Maybe she was destined to become a home chef, having Subir Bhowmick, a well-regarded Taj executive of his time, as her father, and having spent some of her formative years at the Rambagh Palace in Jaipur, where she got to savour the Continental dishes coming out of the iconic hotel’s kitchen. And of course, her mother made sure their home cooked meals were never ordinary.

Growing up in a setting that has been synonymous with the good life, Uttara was naturally curious to learn more about cooking, so she started digging into cookbooks that used to be the staple before the Internet took over our lives. The weights may have been pounds and ounces, but these did not deter Uttara as she understood the instructions and got down to work.

Even her first sponge cake, which was anything but spongy, did not stop her from trying constantly to get better. She would throw surprise birthday parties for her mother, for starters, and she kept getting better at managing the kitchen and feeding her family and, after she got married, her and her husband’s expanding circle of close friends. And the seeds of a home chef were sown.

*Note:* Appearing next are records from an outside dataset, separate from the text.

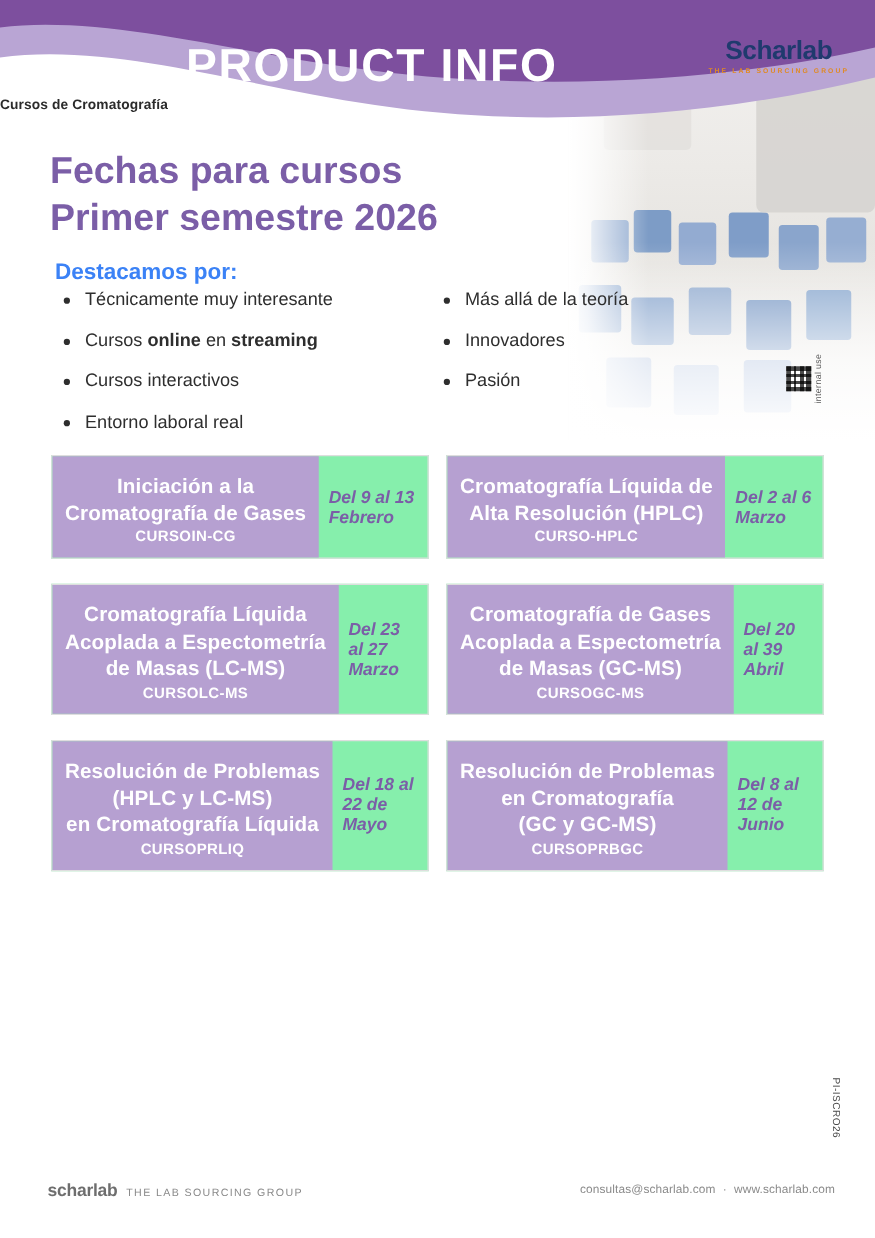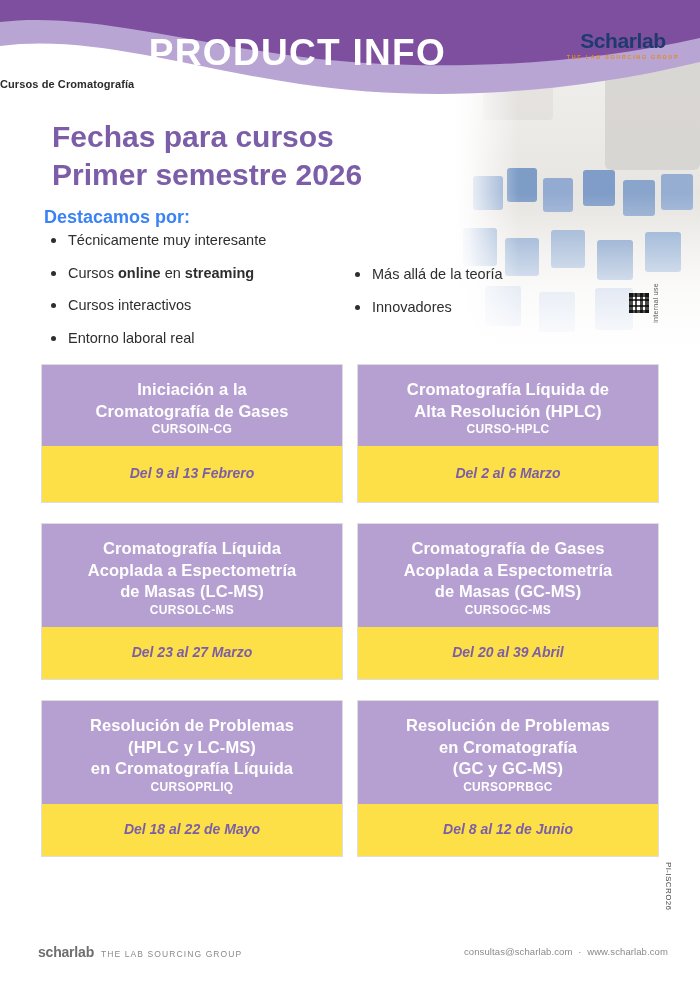"Fechas para cursos" .main-title { left: 52px -> 40px }
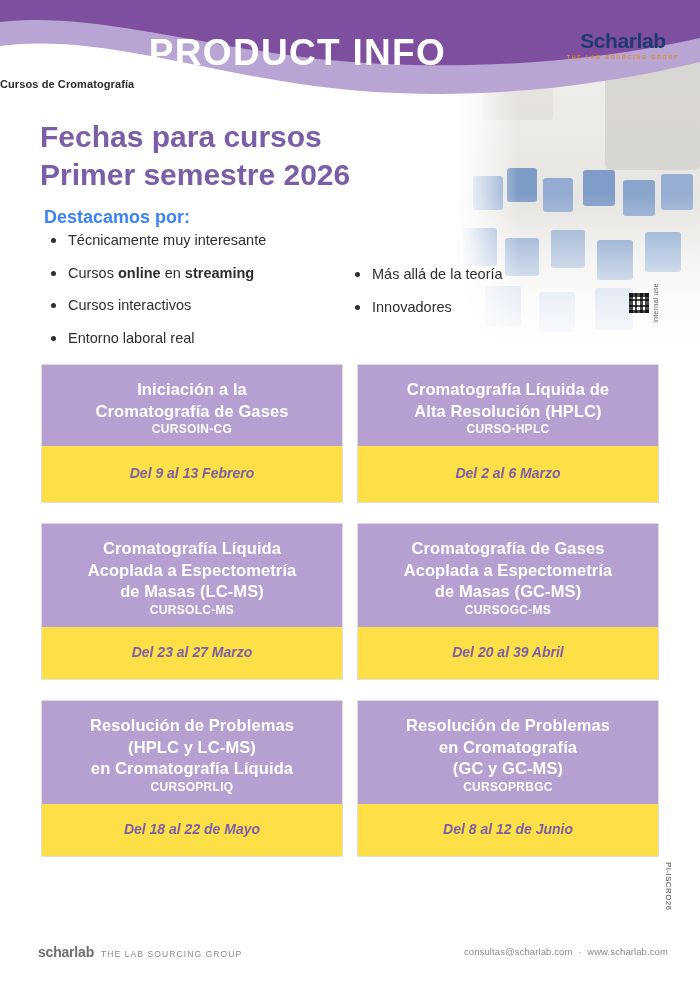"Más allá de la teoría" .bullets.col-b { margin-top: 34px -> none }
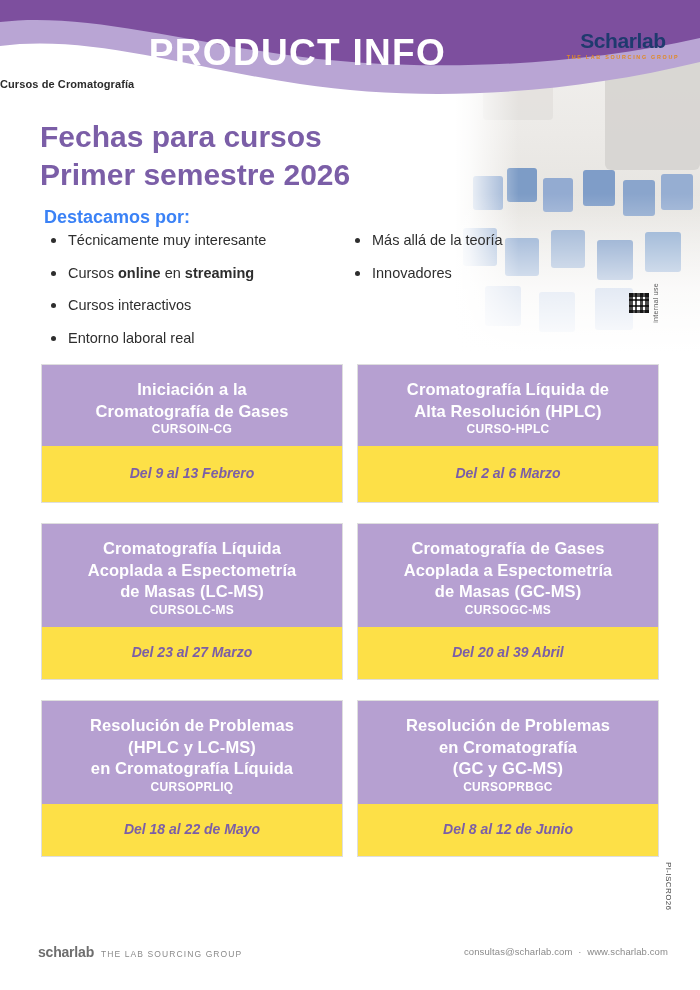"Pasión" li { html: none -> <li>Pasión</li> }
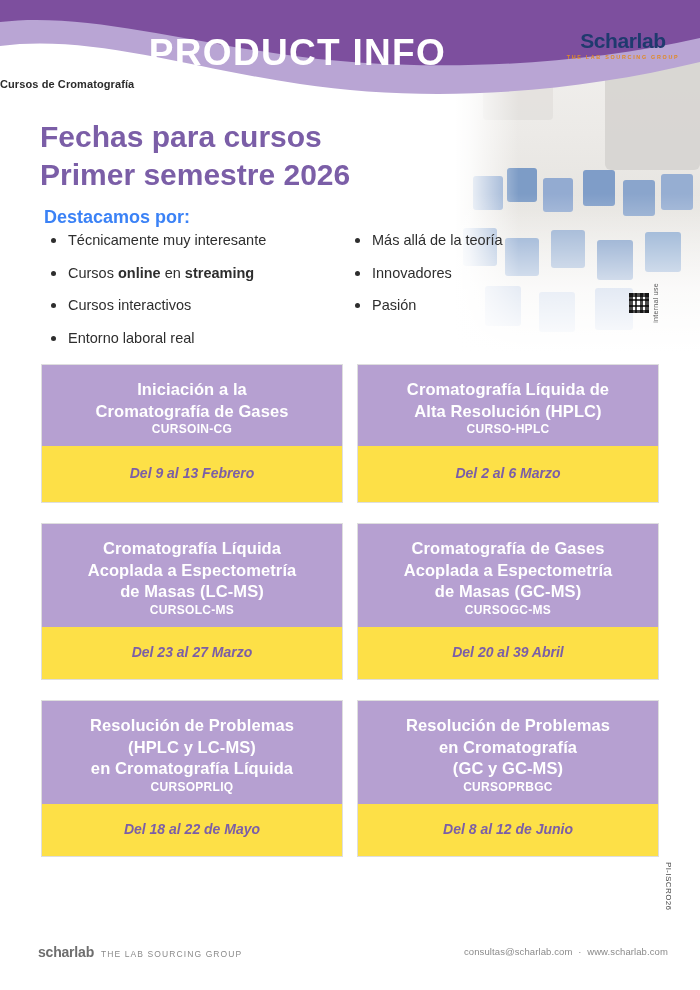"Iniciación a la" .card { background: #fde047 -> #86efac; flex-direction: column -> row }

“I realized I like cooking, but I love feeding other people,” Uttara said on ‘Food Talk with Sourish Bhattacharyya’ for the YouTube channel of We The Chefs. “During festive occasions such as Id, we would entertain a lot of people. On such occasions, one would have to walk through a sea of people in order to meet me in the kitchen,” she recalled. Cooking has never been a chore for Uttara; it is an expression of love.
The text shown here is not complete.